In “Exploring the cooccurrence patterns of multiple sets of genomic intervals,” H. Wu and Z. S. Qin presented a novel statistical method and software tool to characterize the cooccurrence patterns of multiple sets of genomic intervals found in high throughput data such as ChIP-seq. Specifically, they applied a finite mixture model to measure co-occurrence patterns and demonstrated the model’s accuracy using simulation and real data. The method is useful to detect co-occurrence patterns in genomic interval-based large datasets.
In “Diagnosis value of the serum amyloid A test in neonatal sepsis: a meta-analysis,” H. Yuan et al. performed a meta-analysis of the serum amyloid A (SAA) test as a diagnostic marker for neonatal sepsis. Neonatal sepsis is a common human disorder. It is caused by a bacterial blood stream infection in a newborn baby, which produces a high fever. Through a meta-analysis of studies retrieved from PubMed, EMBASE, the Cochrane Library, and the Google Network between January 1996 and June 2013, the authors found a moderate accuracy of a SAA test in the diagnosis of neonatal sepsis, suggesting that SAA might be promising for the diagnosis of neonatal sepsis.
In “Characterization of schizophrenia adverse drug interactions through a network approach and drug classification,” J. Sun et al. first constructed a schizophrenia-specific adverse drug interaction network and then characterized the schizophrenia and adverse drug interactions using the Anatomical Therapeutic Chemical (ATC) classification system. The authors found that schizophrenia drugs tend to have more adverse drug interactions than other drugs. They further revealed the distinct biological features of schizophrenia typical and atypical drugs. This work is the first to characterize the adverse drug interactions in the course of schizophrenia treatment.
In “CADe system integrated within the electronic health record,” N. Vállez et al. implemented an electronic health record (EHR) combined with a computer aided detection (CADe) system for breast cancer diagnosis, aiming to provide radiologists with a comprehensive working environment that facilitates the integration, image visualization, and use of aided tools within the EHR. The CADe system allows a user to display, edit, and report results in standardized formats not only for the patient information but also for their medical images. More features will be added in future work.

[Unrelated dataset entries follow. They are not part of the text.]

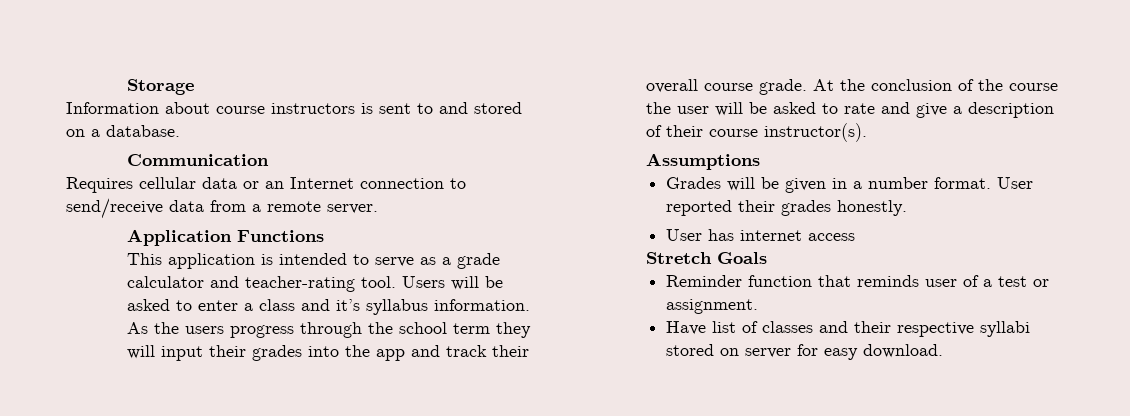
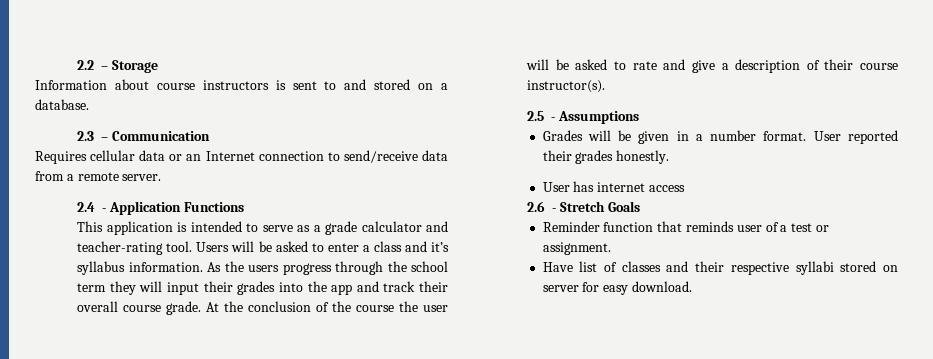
- Storage
+ 2.2 – Storage
- Communication
+ 2.3 – Communication
- Application Functions
+ 2.4 - Application Functions
- Assumptions
+ 2.5 - Assumptions
- Stretch Goals
+ 2.6 - Stretch Goals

In “NCBI2RDF: enabling full RDF-based access to NCBI databases,” A. Anguita et al. introduced the NCBI2RDF system that provides users with RDF-based access to the complete NCBI data repository. RDF is a standard model for data interchange on the Web and was created by the W3C consortium and accepted as a standard in 2004. The NCBI2RDF, which has two steps (metadata generation and query resolution), enables a user to obtain integrated access to comprehensive data within other existing RDF-based repositories, overcoming current limitations on NCBI data search by implementing its Entrez system.
We are grateful to the anonymous reviewers whose critical review helped improve the quality of the papers in this special issue. We would like to acknowledge the organizers and committee members of The First International Conference on Translational Biomedical Informatics (ICTBI 2012, held on December 8–10, 2012) for their efforts to provide a forum to discuss translational biomedical informatics and computational systems medicine, through which this special issue was made possible.